Es importante consumir alimentos de cada grupo diariamente. La cantidad adecuada que se debe ingerir de cada grupo varía según la edad, el sexo y el nivel de actividad física de cada persona.
Más información:
La pirámide alimentaria

La pirámide alimentaria, también conocida como pirámide alimenticia o nutricional, es uno de los modelos de alimentación saludable más populares. Creada en 1992 por el Departamento de Agricultura de Estados Unidos (USDA), se trata de una representación gráfica que indica las cantidades recomendadas de los diferentes grupos de alimentos que deben consumirse diariamente para mantener una buena salud.

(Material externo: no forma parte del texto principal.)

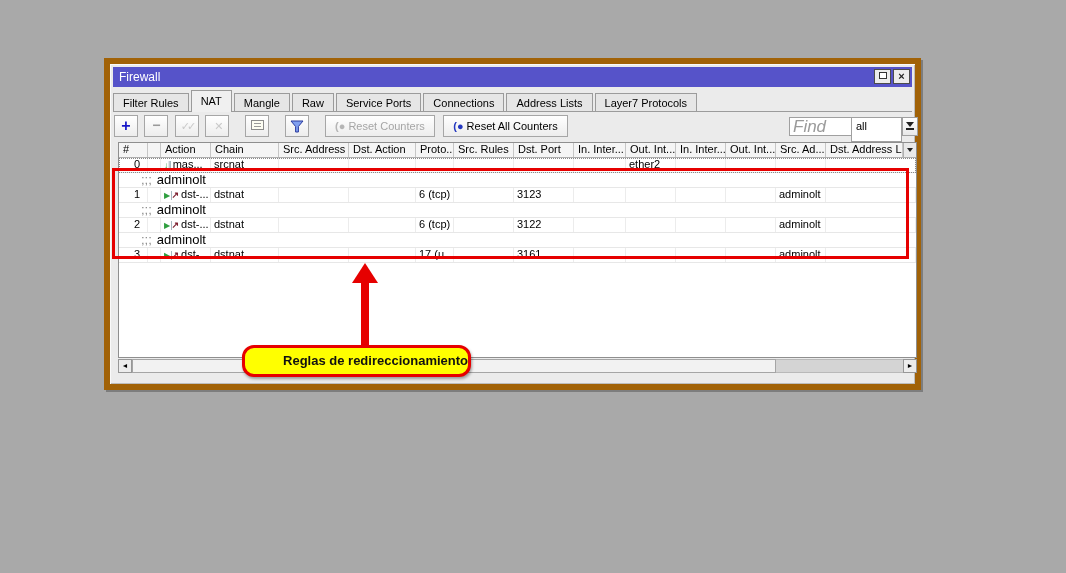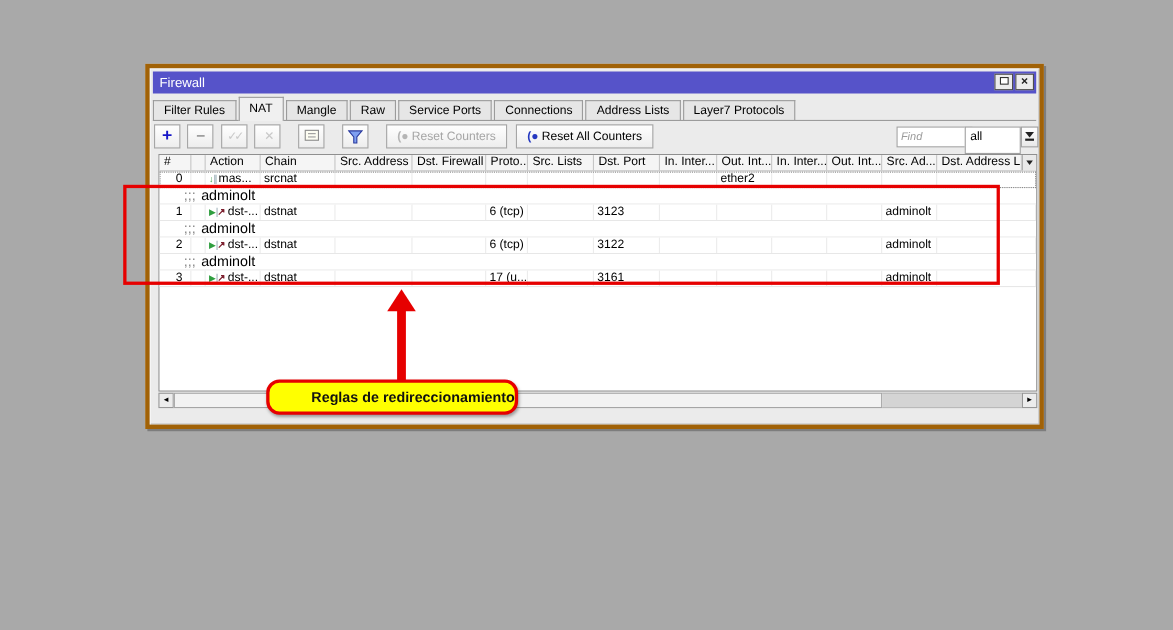"Firewall" .window { border: 4px solid #a16207 -> 6px solid #a16207; margin-left: 28px -> none }
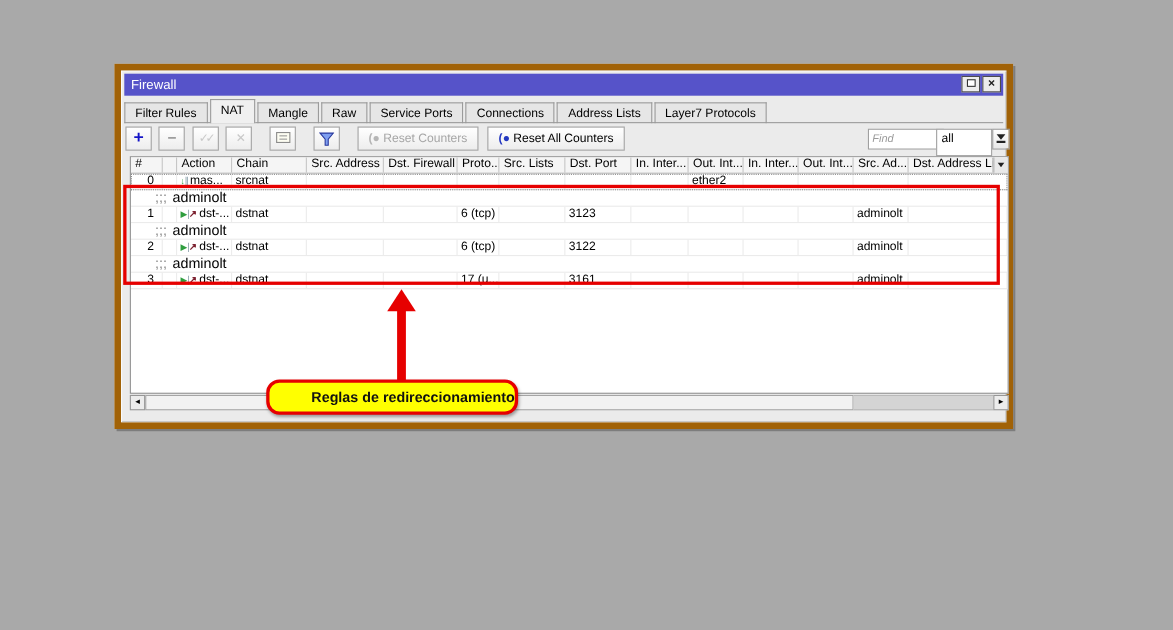"Find" .find { font-size: 10px -> 17px }
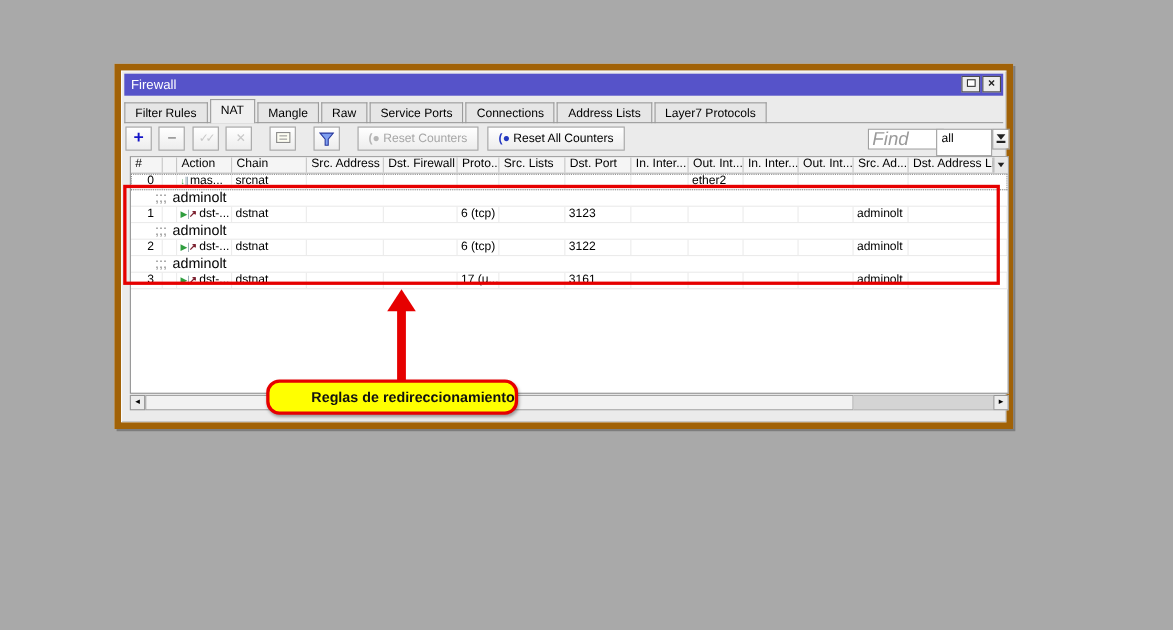"Dst. Firewall" div.th { text: Firewall -> Action }
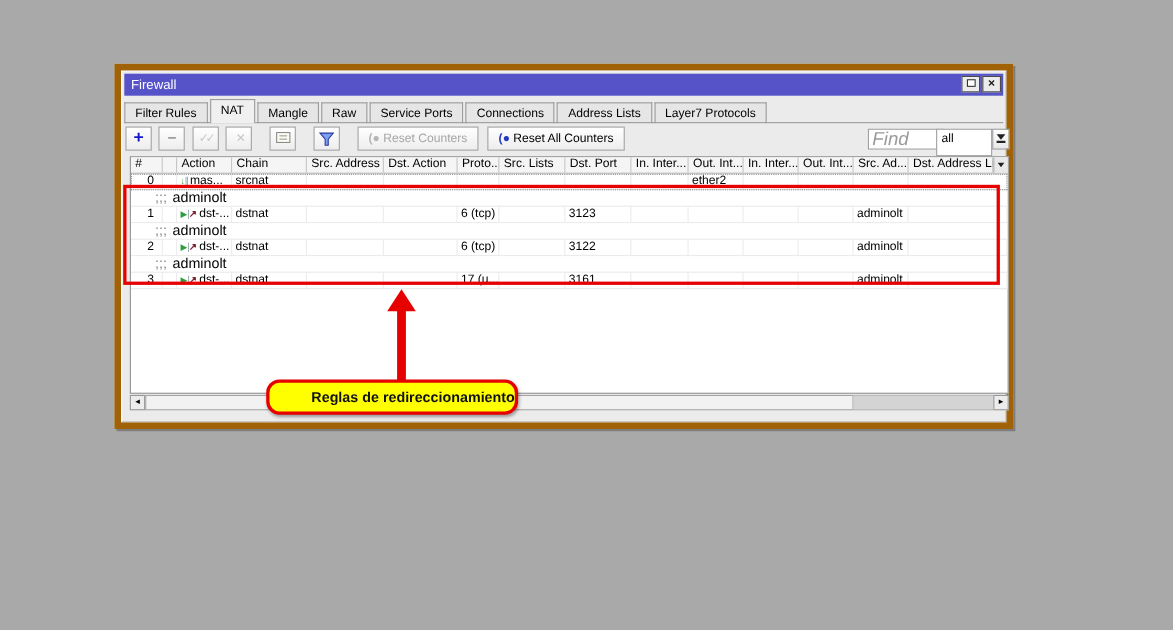"Src. Lists" div.th { text: Lists -> Rules }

Como su nombre lo sugiere, es una pirámide o triángulo dividido en cinco o seis niveles jerárquicos, organizados desde la base hasta la cúspide. En cada nivel se representa un tipo específico de alimento. Los distintos tamaños de cada peldaño indican las proporciones en que deben consumirse los alimentos para mantener una dieta equilibrada, que cubra todas las necesidades del cuerpo de manera adecuada.
Este esquema actúa como una guía para ilustrar las proporciones que el cuerpo humano requiere para seguir una dieta equilibrada y saludable. Se sugiere que el 50 % de la ingesta diaria de calorías provenga de carbohidratos (ajustable según el nivel de actividad física), el 30 % de grasas y el 20 % de proteínas, además de incluir vitaminas, minerales y fibras.